Anna Sleder, Jia Li, Andrea Cassidy-Bushrow, Sharon Cresci, Keoki Williams, Hani N Sabbah and David Lanfear

Background: Extensive data supports the genetic underpinnings of diabetes and recent studies implicate several genetic loci associated with renal insufficiency and albuminuria. Moreover, albuminuria in diabetic patients is an important risk marker for atherosclerotic disease as well as cardiomyopathy. The purpose of this study was to identify genetic determinants of albuminuria in a diabetic patient population at the time of insulin initiation.

Methods: Study population included type 2 diabetic subjects at the time of initiation of insulin in an observational cohort who donated saliva samples for DNA extraction. Urine albumin to creatinine ratio (UACR) and HbA1c levels at baseline were collected and analyzed for association with genotype (N=128).

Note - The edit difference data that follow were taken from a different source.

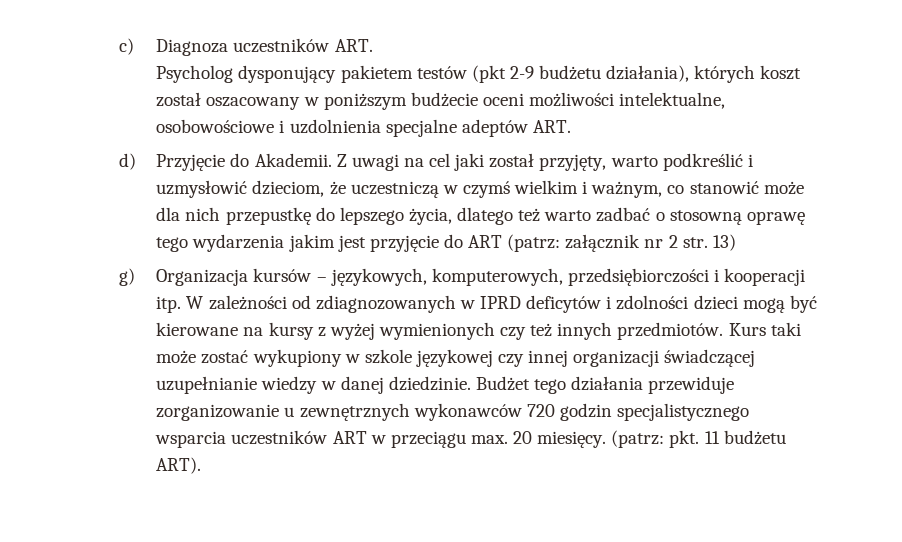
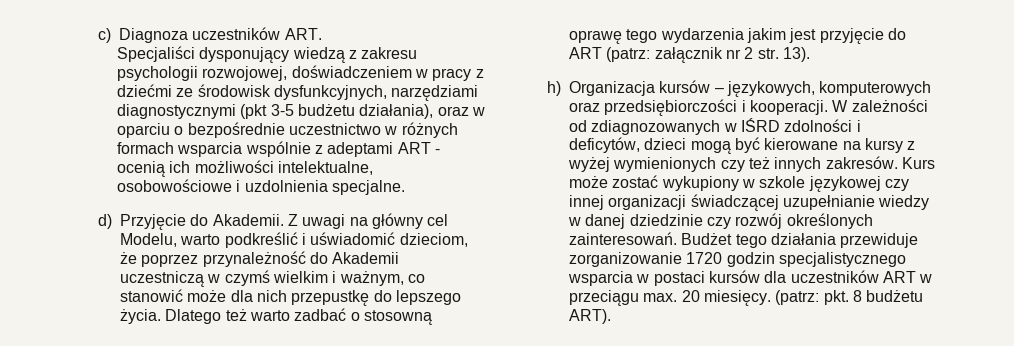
- Psycholog dysponujący pakietem testów (pkt 2-9 budżetu działania), których koszt został oszacowany w poniższym budżecie oceni możliwości intelektualne, osobowościowe i uzdolnienia specjalne adeptów ART.
+ Specjaliści dysponujący wiedzą z zakresu psychologii rozwojowej, doświadczeniem w pracy z dziećmi ze środowisk dysfunkcyjnych, narzędziami diagnostycznymi (pkt 3-5 budżetu działania), oraz w oparciu o bezpośrednie uczestnictwo w różnych formach wsparcia wspólnie z adeptami ART - ocenią ich możliwości intelektualne, osobowościowe i uzdolnienia specjalne.
- Z uwagi na cel jaki został przyjęty, warto podkreślić i uzmysłowić dzieciom, że uczestniczą w czymś wielkim i ważnym, co stanowić może dla nich przepustkę do lepszego życia, dlatego też warto zadbać o stosowną oprawę tego wydarzenia jakim jest przyjęcie do ART (patrz: załącznik nr 2 str. 13)
- g) Organizacja kursów – językowych, komputerowych, przedsiębiorczości i kooperacji itp.
+ Z uwagi na główny cel Modelu, warto podkreślić i uświadomić dzieciom, że poprzez przynależność do Akademii uczestniczą w czymś wielkim i ważnym, co stanowić może dla nich przepustkę do lepszego życia. Dlatego też warto zadbać o stosowną oprawę tego wydarzenia jakim jest przyjęcie do ART (patrz: załącznik nr 2 str. 13).
+ h) Organizacja kursów – językowych, komputerowych oraz przedsiębiorczości i kooperacji.
- W zależności od zdiagnozowanych w IPRD deficytów i zdolności dzieci mogą być kierowane na kursy z wyżej wymienionych czy też innych przedmiotów. Kurs taki może zostać wykupiony w szkole językowej czy innej organizacji świadczącej uzupełnianie wiedzy w danej dziedzinie.
+ W zależności od zdiagnozowanych w IŚRD zdolności i deficytów, dzieci mogą być kierowane na kursy z wyżej wymienionych czy też innych zakresów. Kurs może zostać wykupiony w szkole językowej czy innej organizacji świadczącej uzupełnianie wiedzy w danej dziedzinie czy rozwój określonych zainteresowań.
- Budżet tego działania przewiduje zorganizowanie u zewnętrznych wykonawców 720 godzin specjalistycznego wsparcia uczestników ART w przeciągu max. 20 miesięcy.
+ Budżet tego działania przewiduje zorganizowanie 1720 godzin specjalistycznego wsparcia w postaci kursów dla uczestników ART w przeciągu max. 20 miesięcy.
- (patrz: pkt. 11 budżetu ART).
+ (patrz: pkt. 8 budżetu ART).

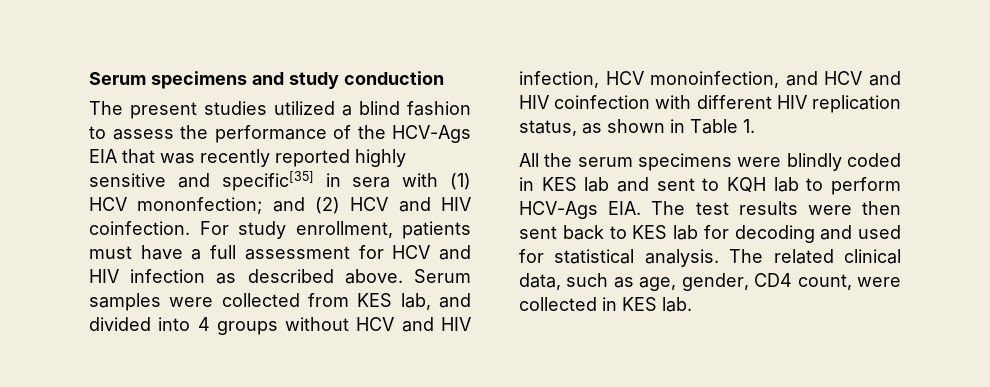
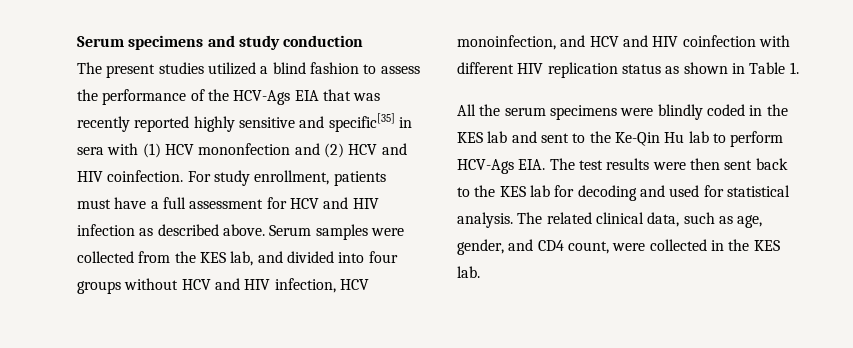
- The present studies utilized a blind fashion to assess the performance of the HCV-Ags EIA that was recently reported highly sensitive and specific[35] in sera with (1) HCV mononfection; and (2) HCV and HIV coinfection.
+ The present studies utilized a blind fashion to assess the performance of the HCV-Ags EIA that was recently reported highly sensitive and specific[35] in sera with (1) HCV mononfection and (2) HCV and HIV coinfection.
- Serum samples were collected from KES lab, and divided into 4 groups without HCV and HIV infection, HCV monoinfection, and HCV and HIV coinfection with different HIV replication status, as shown in Table 1.
+ Serum samples were collected from the KES lab, and divided into four groups without HCV and HIV infection, HCV monoinfection, and HCV and HIV coinfection with different HIV replication status as shown in Table 1.
- All the serum specimens were blindly coded in KES lab and sent to KQH lab to perform HCV-Ags EIA. The test results were then sent back to KES lab for decoding and used for statistical analysis.
+ All the serum specimens were blindly coded in the KES lab and sent to the Ke-Qin Hu lab to perform HCV-Ags EIA. The test results were then sent back to the KES lab for decoding and used for statistical analysis.
- The related clinical data, such as age, gender, CD4 count, were collected in KES lab.
+ The related clinical data, such as age, gender, and CD4 count, were collected in the KES lab.

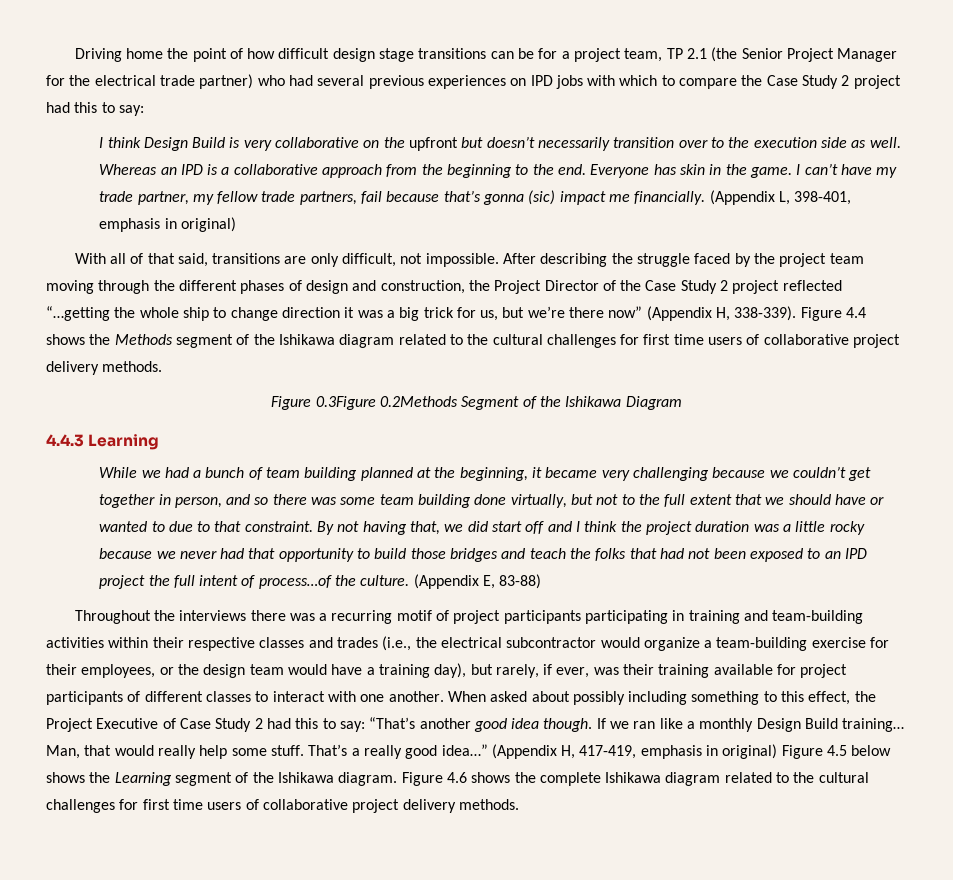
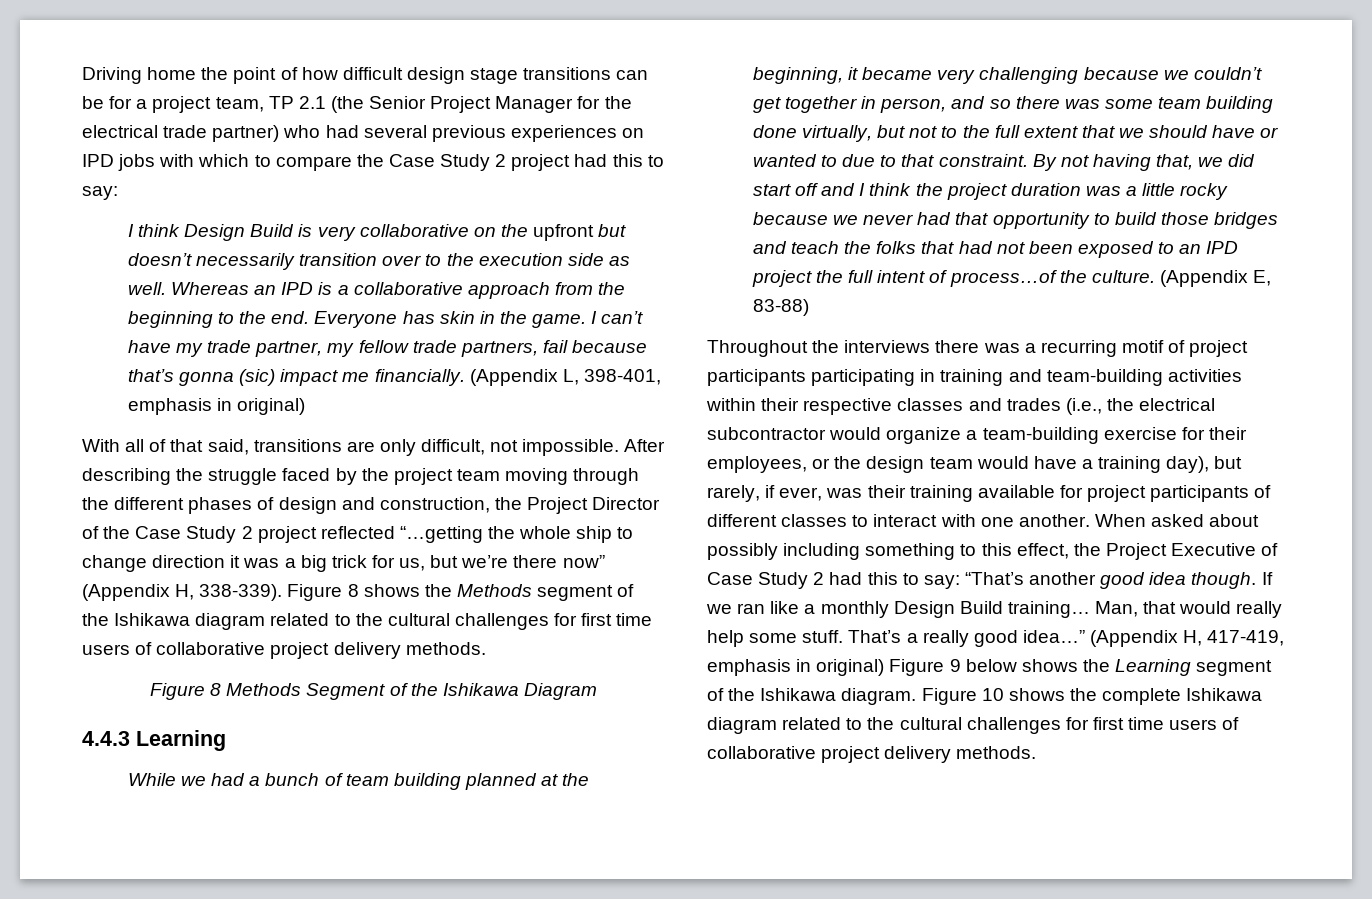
- Figure 4.4 shows the Methods segment of the Ishikawa diagram related to the cultural challenges for first time users of collaborative project delivery methods.
+ Figure 8 shows the Methods segment of the Ishikawa diagram related to the cultural challenges for first time users of collaborative project delivery methods.
- Figure 0.3Figure 0.2Methods Segment of the Ishikawa Diagram
+ Figure 8 Methods Segment of the Ishikawa Diagram
- (Appendix H, 417-419, emphasis in original) Figure 4.5 below shows the Learning segment of the Ishikawa diagram.
+ (Appendix H, 417-419, emphasis in original) Figure 9 below shows the Learning segment of the Ishikawa diagram.
- Figure 4.6 shows the complete Ishikawa diagram related to the cultural challenges for first time users of collaborative project delivery methods.
+ Figure 10 shows the complete Ishikawa diagram related to the cultural challenges for first time users of collaborative project delivery methods.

Results: Although none of the SNPs met statistical significance after Bonferroni adjustment, two regions showed near-significant associations with UACR; one on chromosome 1 (p=8.66 E-07) and one on chromosome 12 (p=9.82 E-07).

Conclusions: In this small study of newly insulin-dependent diabetics we identified two genomic regions possibly associated with albuminuria. These loci are good candidates for further investigation into the moderators of cardiovascular disease in diabetics. Larger confirmatory studies are needed.